+++ Stored data

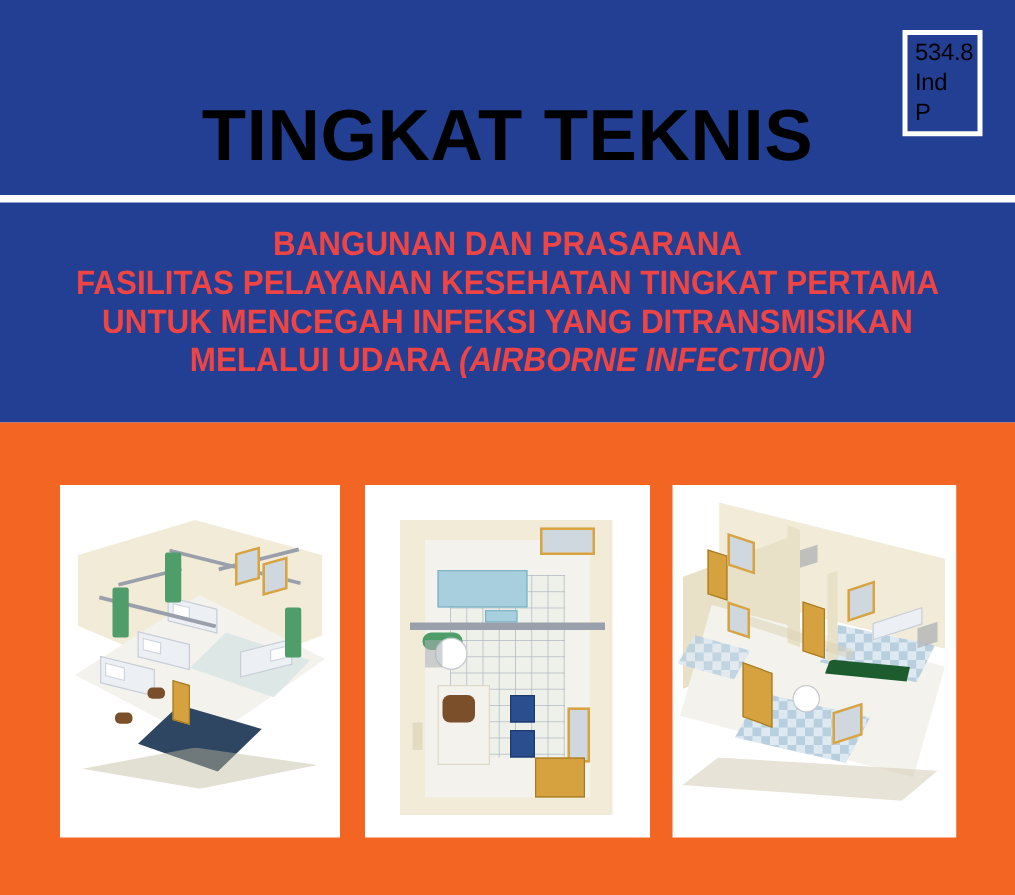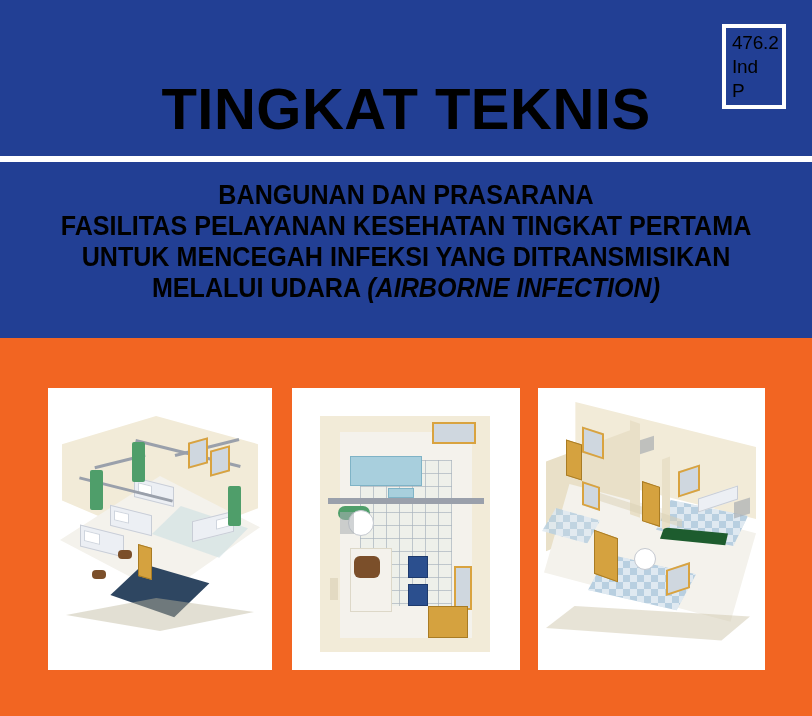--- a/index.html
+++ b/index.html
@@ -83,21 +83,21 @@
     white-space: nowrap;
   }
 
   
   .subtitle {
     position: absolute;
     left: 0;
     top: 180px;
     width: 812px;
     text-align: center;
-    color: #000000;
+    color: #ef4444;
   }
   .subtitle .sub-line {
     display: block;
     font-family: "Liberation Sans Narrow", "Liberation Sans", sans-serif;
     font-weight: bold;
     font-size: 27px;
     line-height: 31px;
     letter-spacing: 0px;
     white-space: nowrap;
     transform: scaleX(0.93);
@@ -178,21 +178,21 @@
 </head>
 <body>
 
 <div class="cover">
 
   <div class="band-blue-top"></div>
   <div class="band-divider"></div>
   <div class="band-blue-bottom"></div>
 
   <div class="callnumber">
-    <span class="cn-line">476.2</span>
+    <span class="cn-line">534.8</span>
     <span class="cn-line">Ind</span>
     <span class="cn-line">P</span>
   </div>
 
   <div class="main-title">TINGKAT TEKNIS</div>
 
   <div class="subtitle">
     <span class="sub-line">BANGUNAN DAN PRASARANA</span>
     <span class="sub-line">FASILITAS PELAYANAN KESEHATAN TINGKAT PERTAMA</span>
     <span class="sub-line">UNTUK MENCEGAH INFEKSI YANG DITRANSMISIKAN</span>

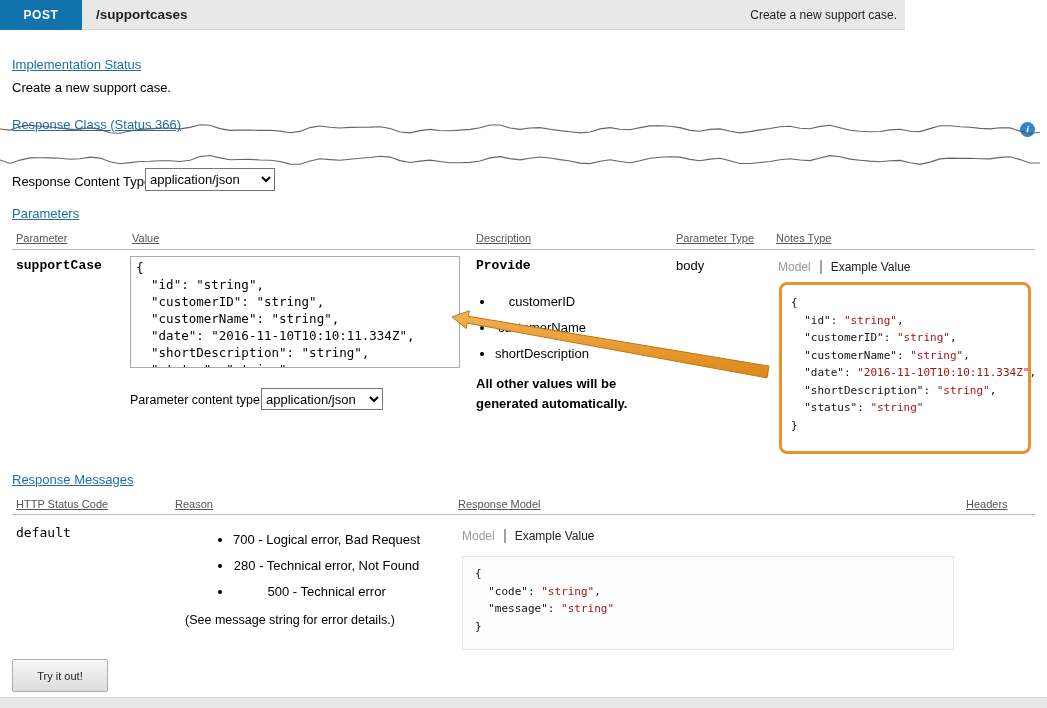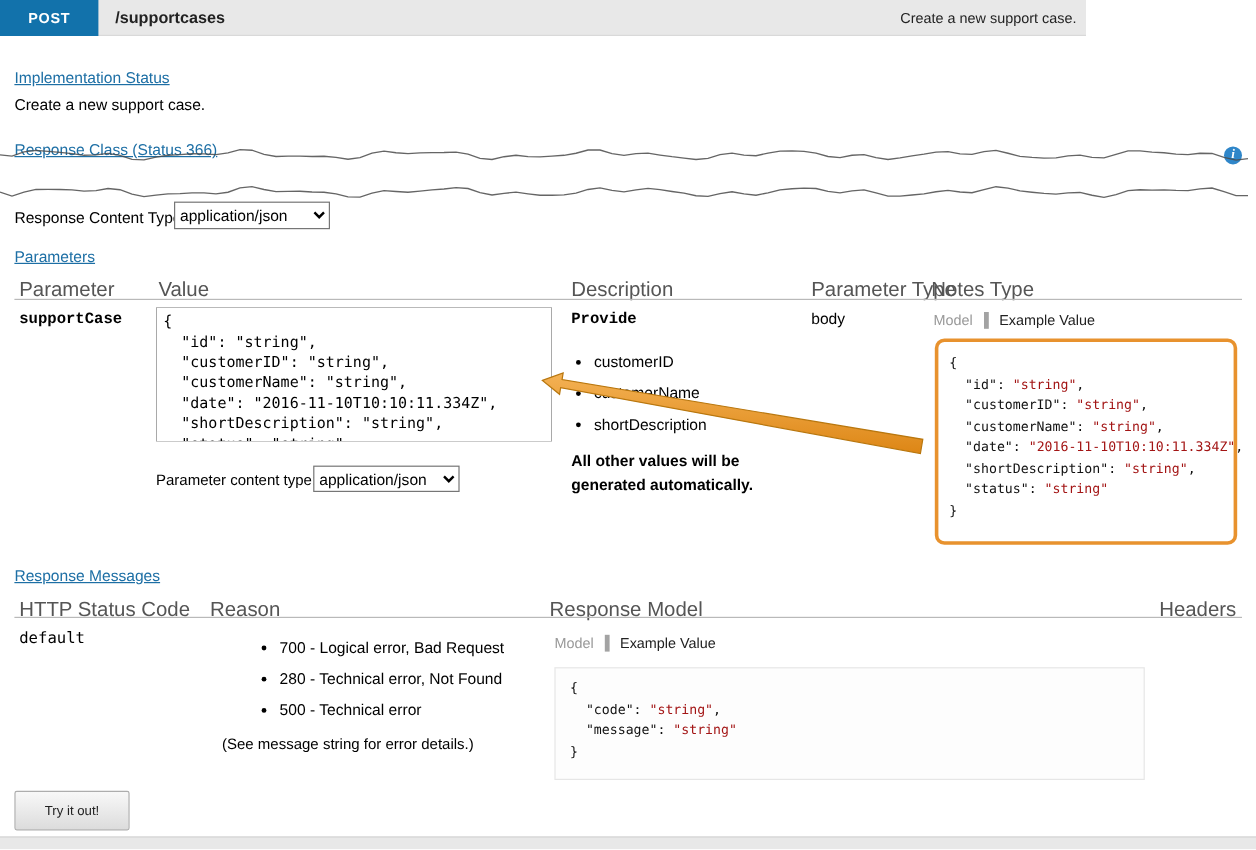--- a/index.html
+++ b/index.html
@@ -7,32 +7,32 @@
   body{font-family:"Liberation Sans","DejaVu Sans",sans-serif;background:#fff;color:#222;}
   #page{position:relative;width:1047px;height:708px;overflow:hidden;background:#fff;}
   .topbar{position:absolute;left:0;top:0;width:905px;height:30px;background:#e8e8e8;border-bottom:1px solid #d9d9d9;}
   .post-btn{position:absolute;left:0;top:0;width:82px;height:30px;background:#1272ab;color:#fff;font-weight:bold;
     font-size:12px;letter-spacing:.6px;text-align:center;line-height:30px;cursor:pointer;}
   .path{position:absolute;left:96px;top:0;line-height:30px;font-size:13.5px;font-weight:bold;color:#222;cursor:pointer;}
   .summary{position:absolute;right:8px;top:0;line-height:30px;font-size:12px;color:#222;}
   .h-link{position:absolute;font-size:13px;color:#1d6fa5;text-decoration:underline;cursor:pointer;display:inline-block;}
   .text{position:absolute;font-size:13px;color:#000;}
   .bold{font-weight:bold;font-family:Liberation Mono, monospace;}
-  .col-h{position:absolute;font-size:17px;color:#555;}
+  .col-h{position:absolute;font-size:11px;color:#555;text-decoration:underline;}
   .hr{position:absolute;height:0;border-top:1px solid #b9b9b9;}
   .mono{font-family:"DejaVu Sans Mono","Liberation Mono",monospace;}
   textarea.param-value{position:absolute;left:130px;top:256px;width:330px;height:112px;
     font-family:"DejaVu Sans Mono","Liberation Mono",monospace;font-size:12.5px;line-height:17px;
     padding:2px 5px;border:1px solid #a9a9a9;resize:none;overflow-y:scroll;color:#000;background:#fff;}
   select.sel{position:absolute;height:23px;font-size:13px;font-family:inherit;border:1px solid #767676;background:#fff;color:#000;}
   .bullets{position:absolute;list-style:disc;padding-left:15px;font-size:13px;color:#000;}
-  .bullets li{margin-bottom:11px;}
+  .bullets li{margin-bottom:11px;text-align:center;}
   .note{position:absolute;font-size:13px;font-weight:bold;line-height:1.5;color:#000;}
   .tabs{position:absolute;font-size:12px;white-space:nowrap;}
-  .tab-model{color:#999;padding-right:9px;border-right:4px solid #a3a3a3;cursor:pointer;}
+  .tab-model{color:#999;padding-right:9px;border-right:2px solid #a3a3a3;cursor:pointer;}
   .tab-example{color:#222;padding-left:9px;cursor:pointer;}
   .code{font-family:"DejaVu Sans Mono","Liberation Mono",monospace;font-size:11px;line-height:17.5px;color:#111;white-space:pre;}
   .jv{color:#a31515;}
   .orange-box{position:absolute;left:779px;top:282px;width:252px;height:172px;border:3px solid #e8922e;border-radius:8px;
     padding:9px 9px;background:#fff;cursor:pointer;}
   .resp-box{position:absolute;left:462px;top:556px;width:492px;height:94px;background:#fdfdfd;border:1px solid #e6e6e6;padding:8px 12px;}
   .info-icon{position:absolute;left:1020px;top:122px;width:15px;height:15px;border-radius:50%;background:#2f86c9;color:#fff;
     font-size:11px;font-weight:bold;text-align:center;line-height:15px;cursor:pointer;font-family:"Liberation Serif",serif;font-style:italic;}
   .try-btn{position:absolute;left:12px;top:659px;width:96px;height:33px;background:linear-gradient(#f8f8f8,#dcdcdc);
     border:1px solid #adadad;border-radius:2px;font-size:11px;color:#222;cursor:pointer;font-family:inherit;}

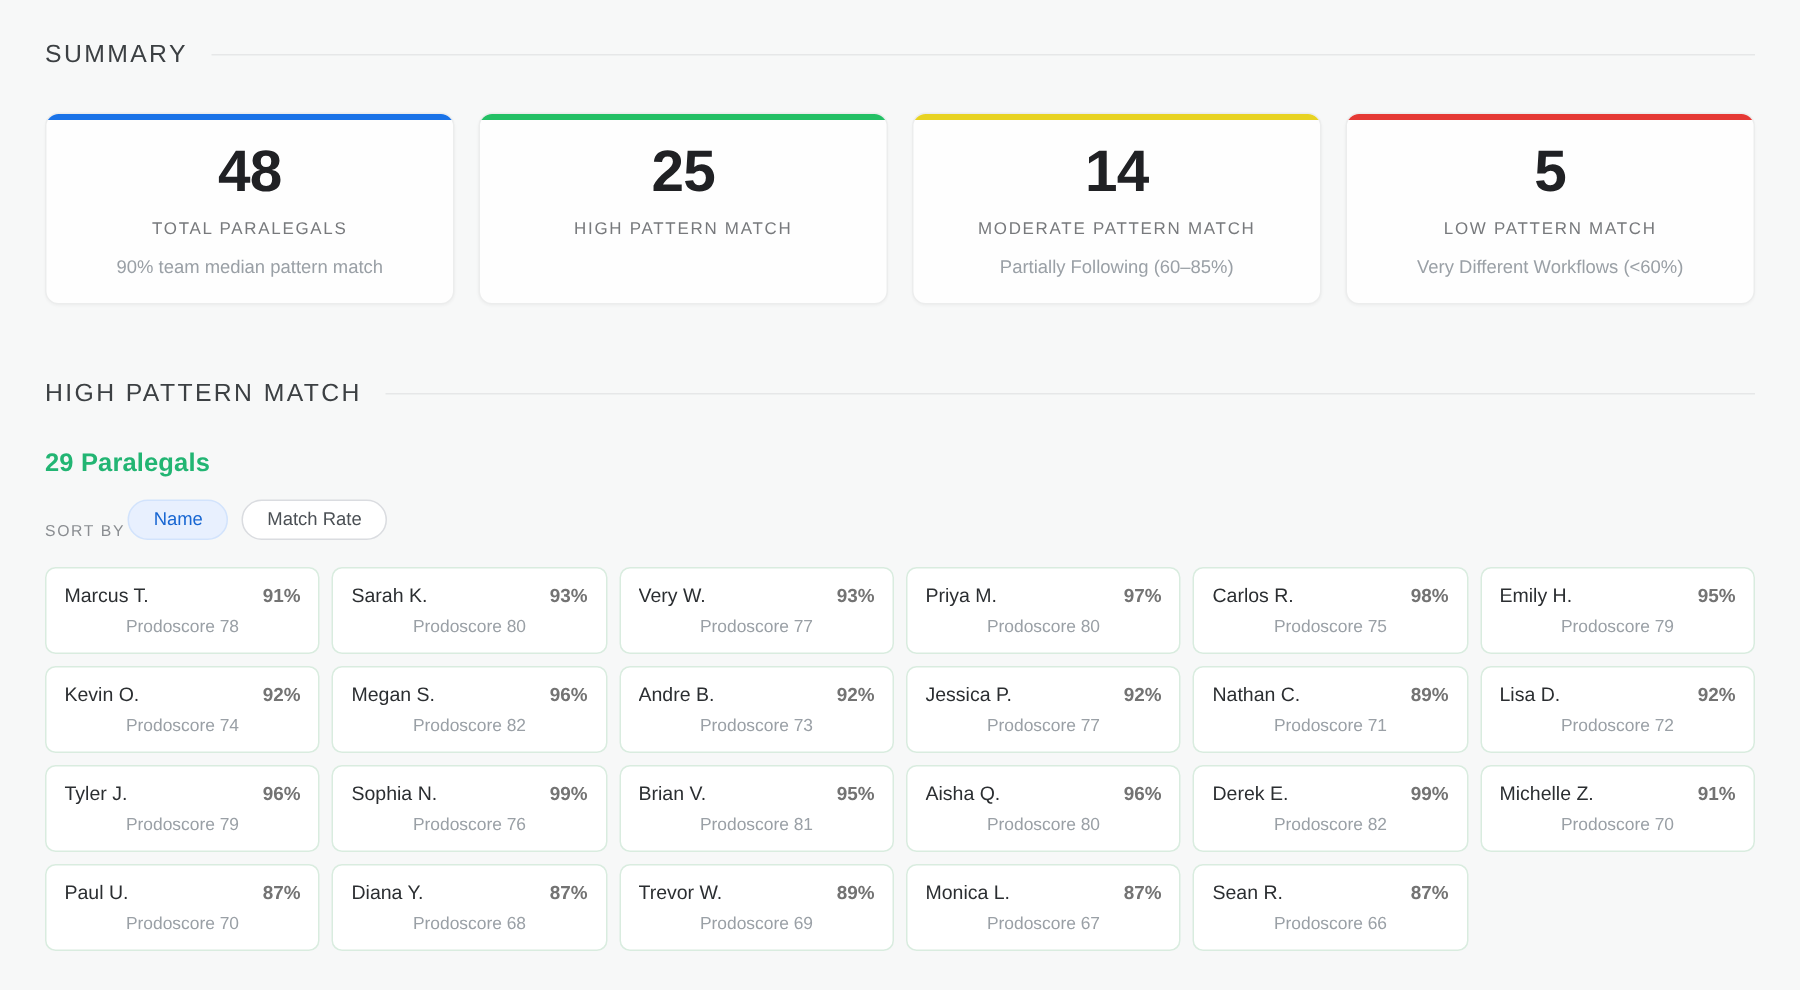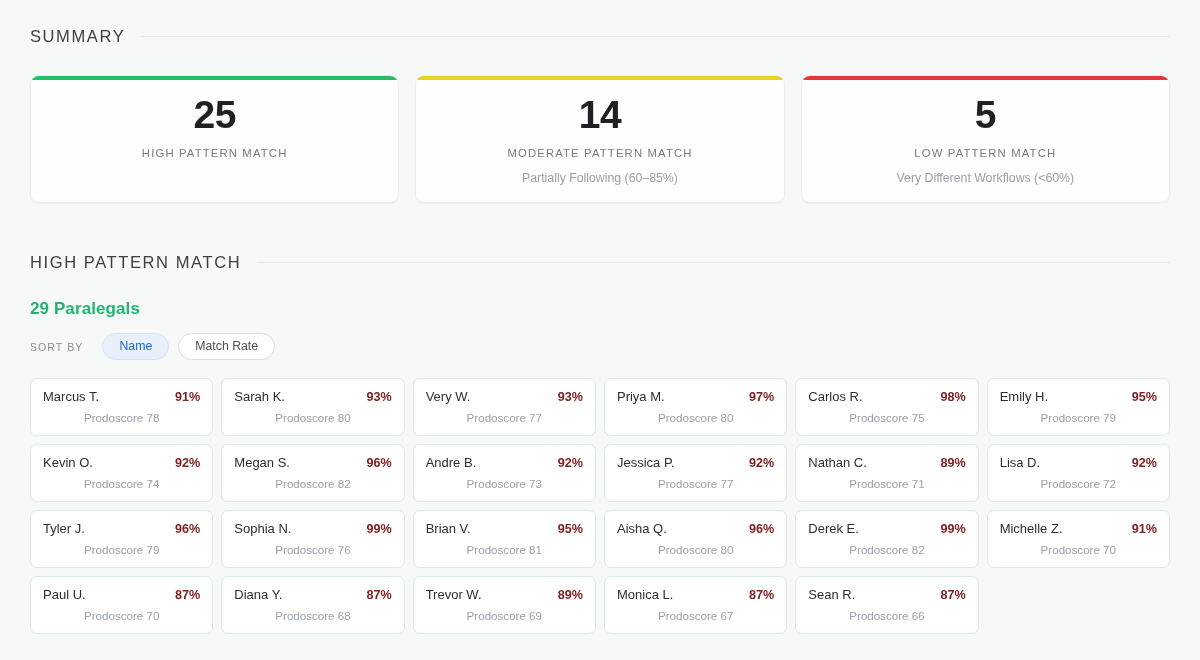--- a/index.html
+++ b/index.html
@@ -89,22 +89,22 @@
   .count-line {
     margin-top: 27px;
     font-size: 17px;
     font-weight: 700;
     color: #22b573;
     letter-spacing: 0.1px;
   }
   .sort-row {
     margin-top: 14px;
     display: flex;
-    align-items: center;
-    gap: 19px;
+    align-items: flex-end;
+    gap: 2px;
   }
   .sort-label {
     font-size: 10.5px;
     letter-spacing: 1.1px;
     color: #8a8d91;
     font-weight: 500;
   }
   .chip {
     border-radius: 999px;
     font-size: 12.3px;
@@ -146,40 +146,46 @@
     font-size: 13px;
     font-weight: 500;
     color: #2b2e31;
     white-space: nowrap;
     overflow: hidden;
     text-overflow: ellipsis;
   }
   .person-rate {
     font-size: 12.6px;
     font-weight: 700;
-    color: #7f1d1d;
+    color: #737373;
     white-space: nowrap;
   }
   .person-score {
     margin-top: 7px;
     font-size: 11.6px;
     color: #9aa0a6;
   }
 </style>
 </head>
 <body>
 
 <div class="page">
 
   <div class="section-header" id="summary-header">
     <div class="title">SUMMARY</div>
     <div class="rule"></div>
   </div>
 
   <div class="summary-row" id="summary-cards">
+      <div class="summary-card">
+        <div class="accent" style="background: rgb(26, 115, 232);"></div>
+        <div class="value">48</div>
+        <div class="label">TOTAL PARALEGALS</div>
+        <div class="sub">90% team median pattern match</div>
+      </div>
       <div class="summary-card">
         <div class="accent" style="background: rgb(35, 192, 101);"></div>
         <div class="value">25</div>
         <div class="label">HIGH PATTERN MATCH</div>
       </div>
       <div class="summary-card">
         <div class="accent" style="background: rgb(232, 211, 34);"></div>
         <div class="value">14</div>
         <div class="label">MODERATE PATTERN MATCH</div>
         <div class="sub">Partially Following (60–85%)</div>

++++++

* _Task description_:
Copy out, word for word, the part of the entries above that begins at the line with "position: absolute;" and ends at the line with "line-height: 31px;", including both.

* _Solution to this problem_:
     position: absolute;
     left: 0;
     top: 180px;
     width: 812px;
     text-align: center;
-    color: #000000;
+    color: #ef4444;
   }
   .subtitle .sub-line {
     display: block;
     font-family: "Liberation Sans Narrow", "Liberation Sans", sans-serif;
     font-weight: bold;
     font-size: 27px;
     line-height: 31px;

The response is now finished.